One alternative is to disregard the concept of each individual collecting the winning tokens (as tends to happen with competitive memory games). Instead we make a communal collection in a designated spot, such as a basket placed beside the memory board. When a child makes a match he or she simply places the lids/tokens into the basket. This promotes a sense of teamwork and removes the focus on 'winning' or competition. The whole group is simply working together to uncover the pairs.

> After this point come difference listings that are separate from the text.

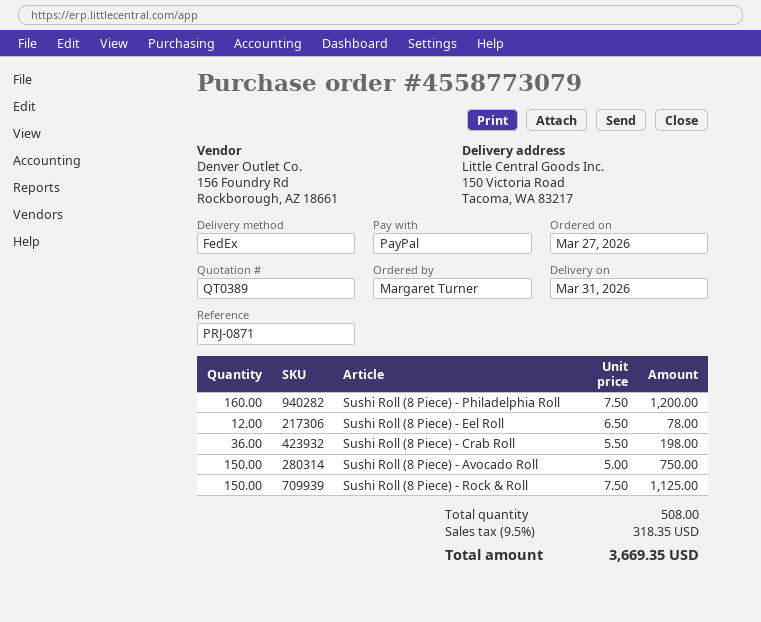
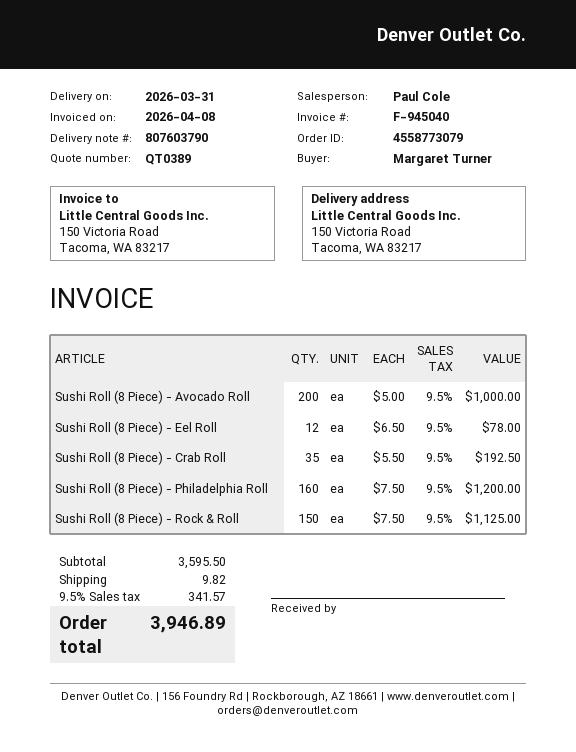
Sushi Roll (8 Piece) - Crab Roll: 36 x 5.50 = 198.00 -> 35 x 5.50 = 192.50
Sushi Roll (8 Piece) - Avocado Roll: 150 x 5.00 = 750.00 -> 200 x 5.00 = 1000.00
shipping: none -> 9.82
tax: 9.5% = 318.35 -> 9.5% = 341.57
total: 3669.35 -> 3946.89

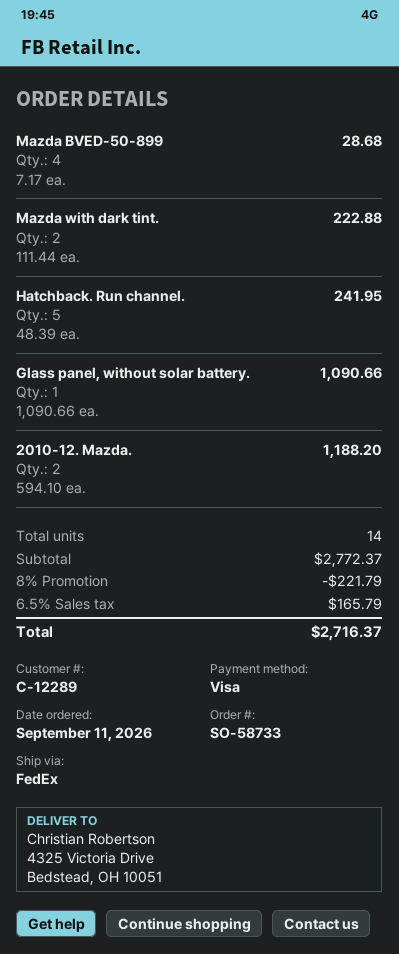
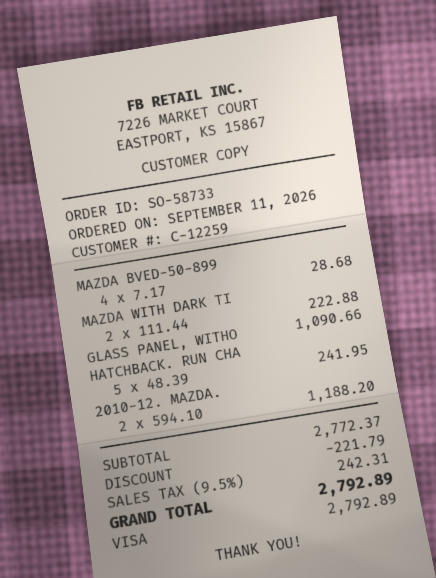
customer number: C-12289 -> C-12259
tax: 6.5% = 165.79 -> 9.5% = 242.31
total: 2716.37 -> 2792.89

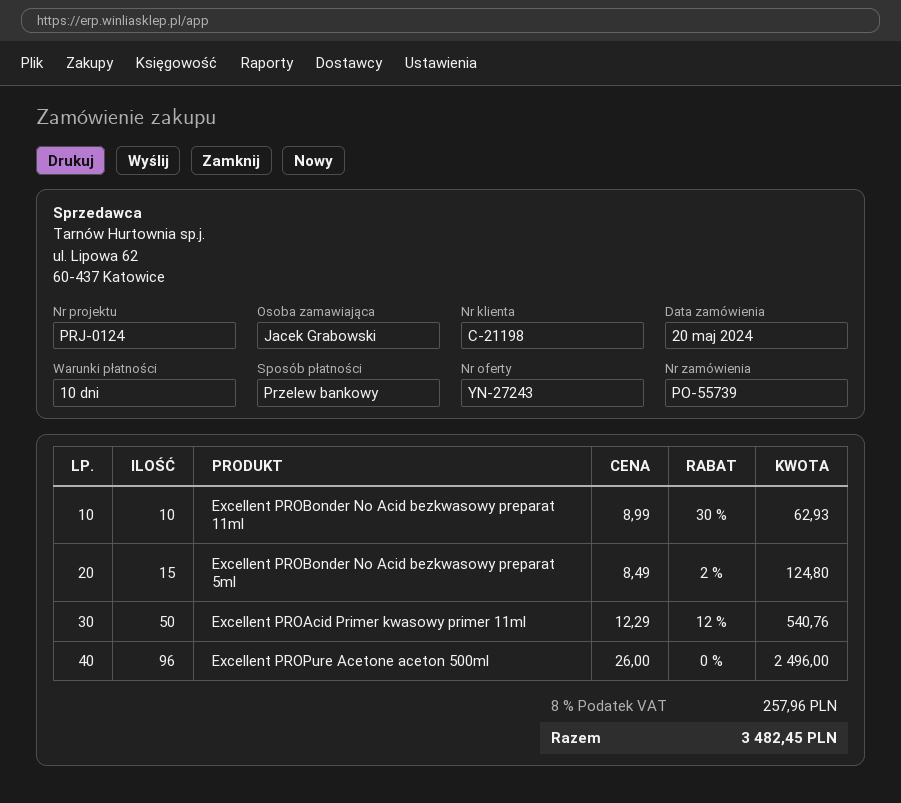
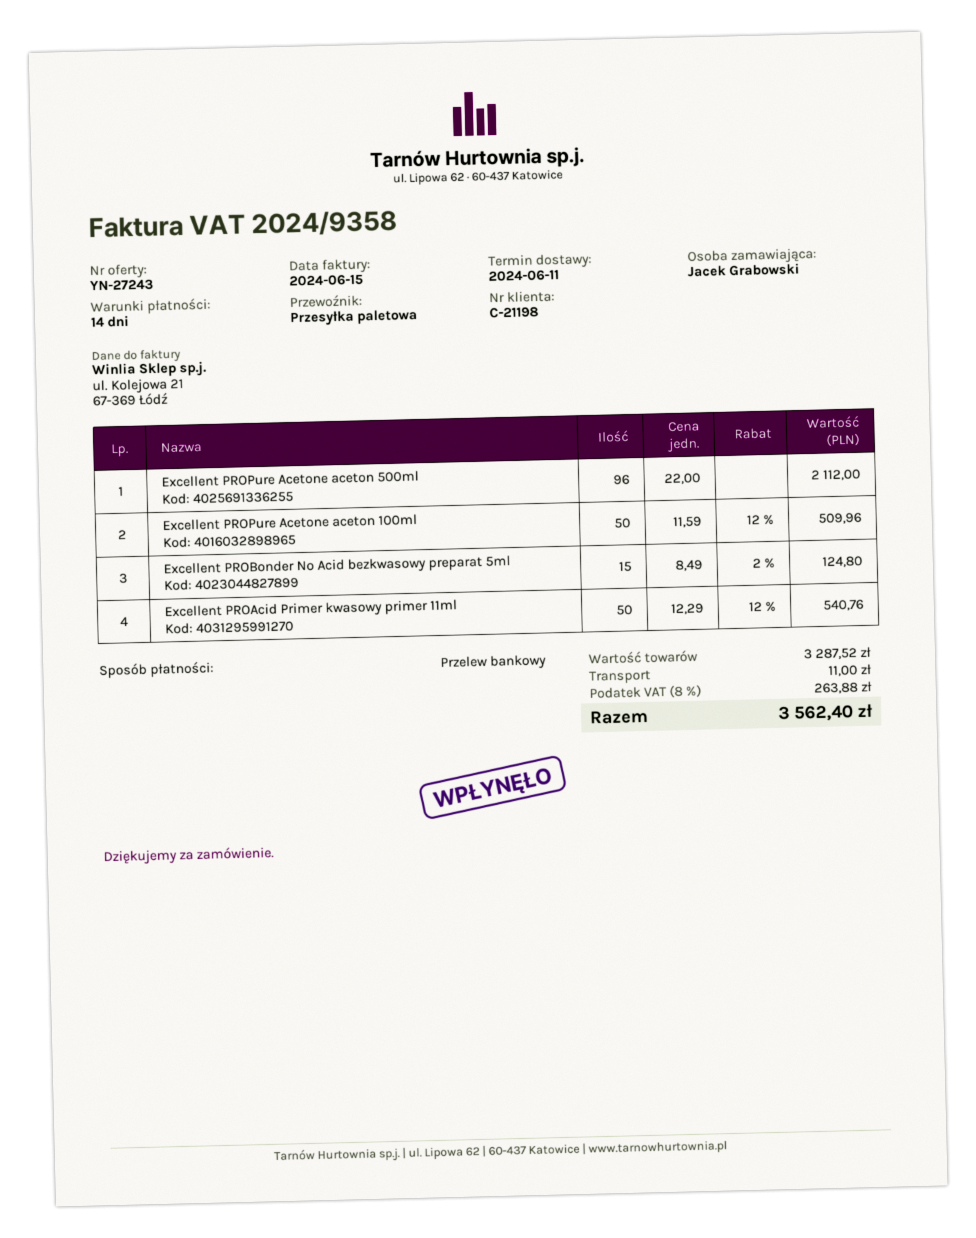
payment terms: 10 days -> 14 days
Excellent PROBonder No Acid bezkwasowy preparat 11ml: 10 x 8.99 - 30% = 62.93 -> none
Excellent PROPure Acetone aceton 500ml: 96 x 26.00 = 2496.00 -> 96 x 22.00 = 2112.00
Excellent PROPure Acetone aceton 100ml: none -> 50 x 11.59 - 12% = 509.96
shipping: none -> 11.00
tax: 8% = 257.96 -> 8% = 263.88
total: 3482.45 -> 3562.40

I also utilise another approach, which can be used in conjunction with the first idea, or on its own within the standard rules of each child keeping the tokens of the matches he/she uncovers. This second approach involves an adult guide actively and strongly emphasising the importance of not making matches. I tend to do this when I know I have some children in my group who are focused on (or anxious about) the idea of 'winning' and 'losing'. I will gather a group of children and make a point of thanking each child who reveals two different icons. Each time this occurs I will repeat the process of expressing my gratitude for helping us to see the colours. I encourage the child to leave the icons exposed for a while (rather than covering them again straight away, which children often do the first time they play as they are disappointed to not get a match). I identify to the other players how much this has helped us (eg "Tom has shown us where the green and orange are, that will really help for our next turns!"). When a subsequent child reveals a match using one of those colours I also refer back to the child who exposed the different colours (eg. "Molly you found two green colours. I'm so glad Tom helped to show you where that first green one was hiding!"). This approach helps to remove the focus on 'winning' or 'losing' and makes it more about the process and the collaborative experience.